JKS- O que é arte pra você?
N. P. - A arte pra mim é uma forma de expressar suas emoções, sua história e sua cultura através de várias formas, como música, escultura, pintura, cinema, dança, poesia ou qualquer outra forma de pôr para fora o que existe dentro de cada um de nós.
No ensaio fotográfico com a Mala da Fama - 2017

JKS – O que mais te emociona e faz feliz?
N.P. - A bondade nas pessoas me emociona, qualquer gesto de bondade, por menor que seja, faz tanta diferença, infelizmente é algo tão raro que quando eu me deparo com certas atitudes, dou muito valor. A natureza em toda sua magnitude me faz feliz, entrar no mar, contemplar o céu mesmo quando está cinzento me faz feliz!

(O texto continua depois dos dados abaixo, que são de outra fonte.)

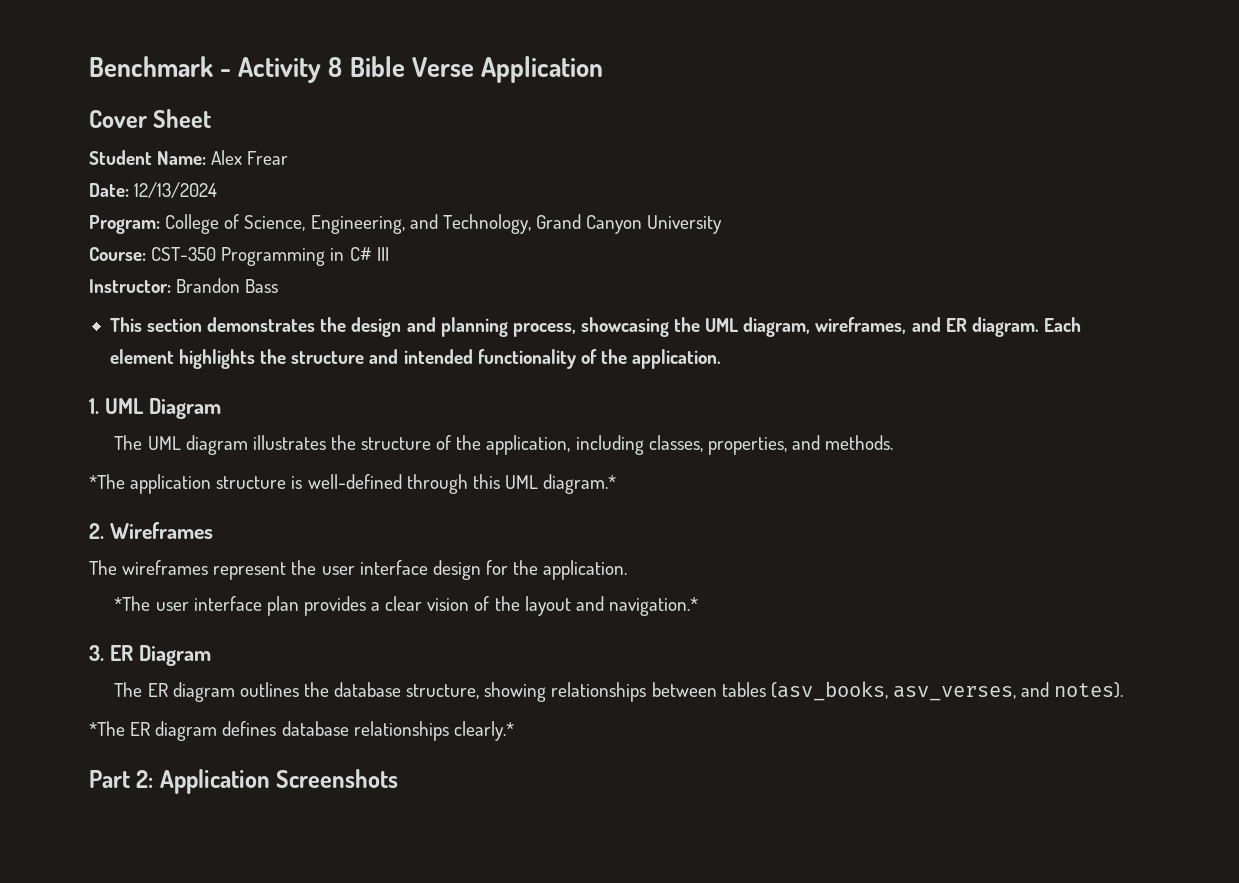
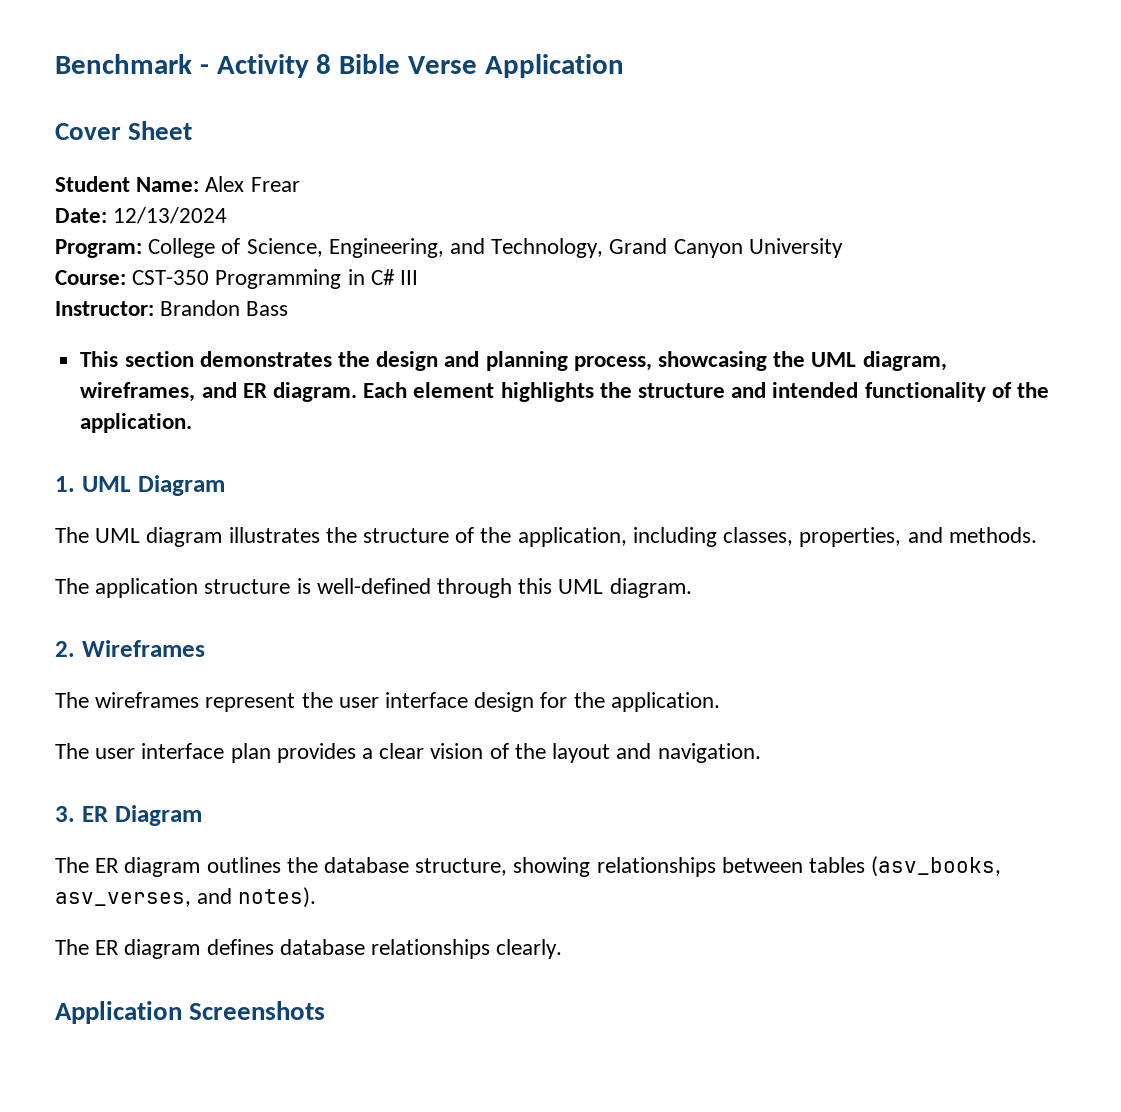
- *The application structure is well-defined through this UML diagram.*
+ The application structure is well-defined through this UML diagram.
- *The user interface plan provides a clear vision of the layout and navigation.*
+ The user interface plan provides a clear vision of the layout and navigation.
- *The ER diagram defines database relationships clearly.*
- Part 2: Application Screenshots
+ The ER diagram defines database relationships clearly.
+ Application Screenshots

JKS  – Quais seus livros, músicas e filmes preferidos?
N.P. - O meu livro preferido não poderia deixar de ser aquele que mudou a minha vida. O livro "O Segredo" me fez olhar para o mundo de outra maneira, eu realmente descobri o segredo para ter uma vida mais leve com energias positivas e consequentemente me sentir mais feliz.
Quanto à música não tenho como dizer. Sou livre de preconceitos quanto a isso. Escuto de tudo, se me faz sentir algo bom, faz sentido.